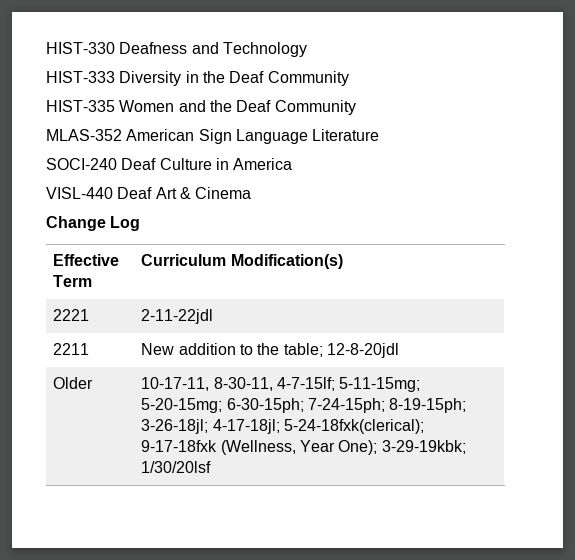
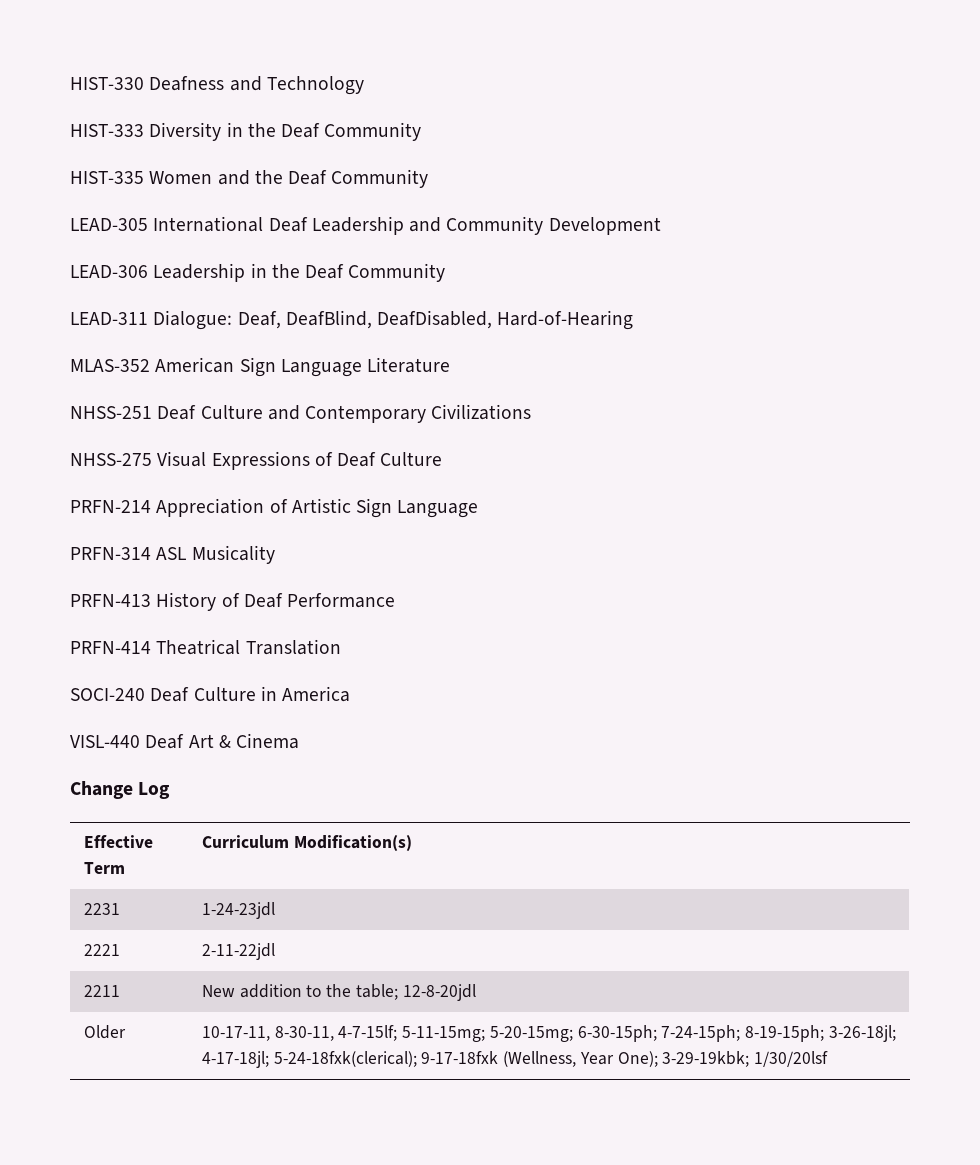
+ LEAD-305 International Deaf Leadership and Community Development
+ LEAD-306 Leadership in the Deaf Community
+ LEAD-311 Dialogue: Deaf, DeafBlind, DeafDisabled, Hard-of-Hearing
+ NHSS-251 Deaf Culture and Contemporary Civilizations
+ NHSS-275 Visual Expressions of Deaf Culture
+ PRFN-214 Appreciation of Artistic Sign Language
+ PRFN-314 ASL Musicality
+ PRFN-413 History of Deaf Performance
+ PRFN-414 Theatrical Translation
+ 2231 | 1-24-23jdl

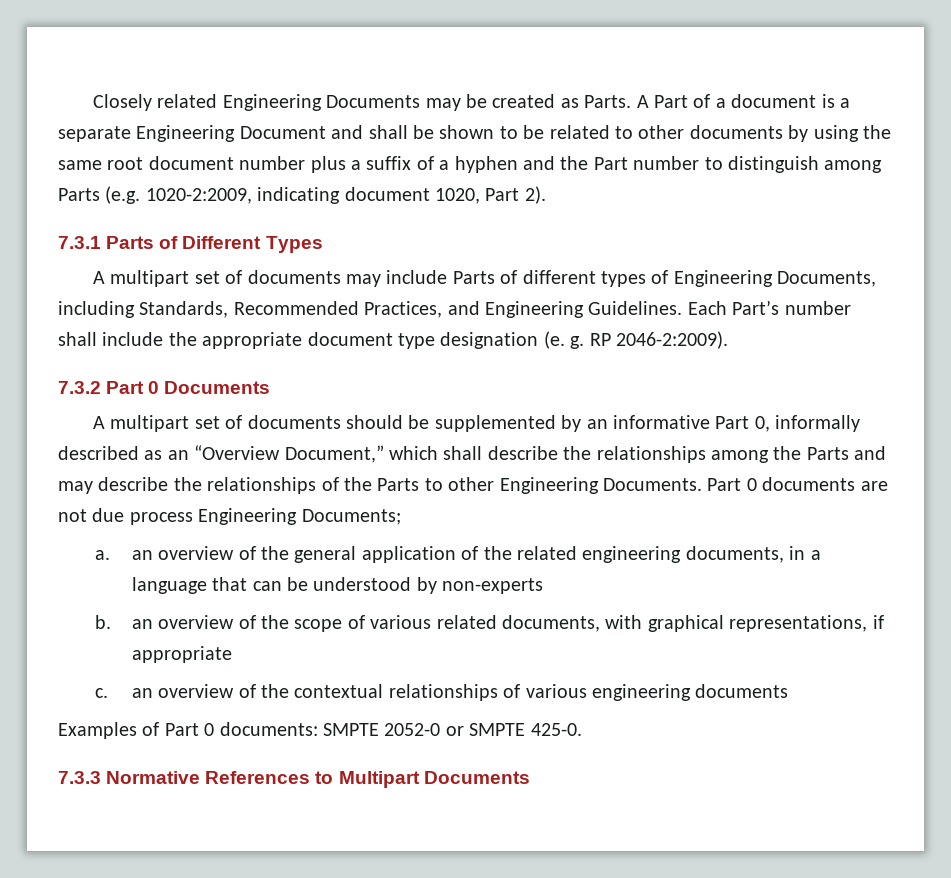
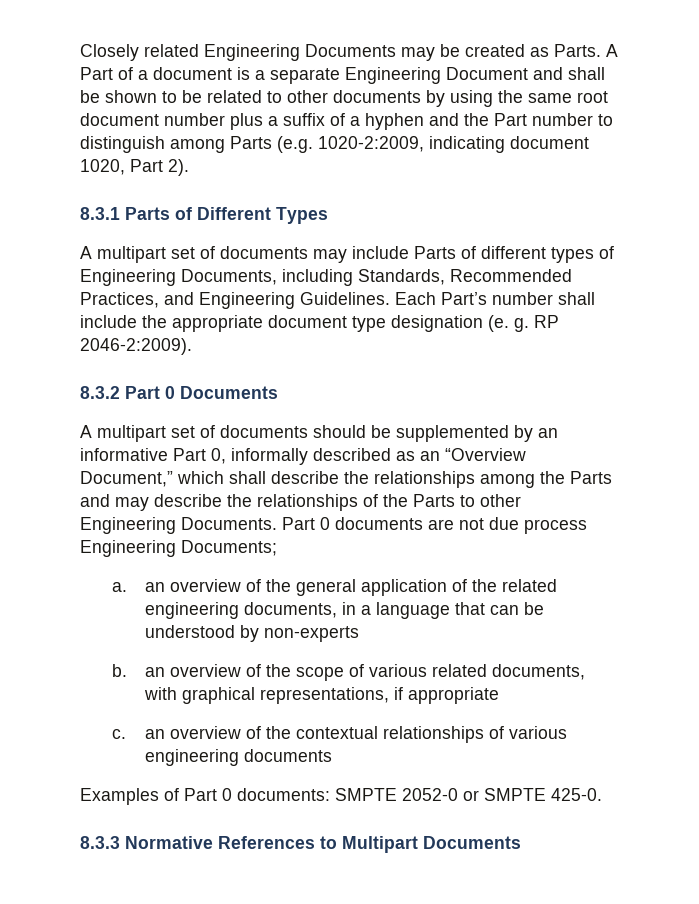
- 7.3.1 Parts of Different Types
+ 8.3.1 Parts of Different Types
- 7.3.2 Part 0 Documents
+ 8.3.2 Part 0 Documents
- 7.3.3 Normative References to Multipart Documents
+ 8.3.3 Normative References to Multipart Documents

**Task statement:** In the records above, find the line with "the Deaf Community"; write out exactly that line and each one after it, stopping after the line with "2231 | 1-24-23jdl".

**Written reply:**
+ LEAD-306 Leadership in the Deaf Community
+ LEAD-311 Dialogue: Deaf, DeafBlind, DeafDisabled, Hard-of-Hearing
+ NHSS-251 Deaf Culture and Contemporary Civilizations
+ NHSS-275 Visual Expressions of Deaf Culture
+ PRFN-214 Appreciation of Artistic Sign Language
+ PRFN-314 ASL Musicality
+ PRFN-413 History of Deaf Performance
+ PRFN-414 Theatrical Translation
+ 2231 | 1-24-23jdl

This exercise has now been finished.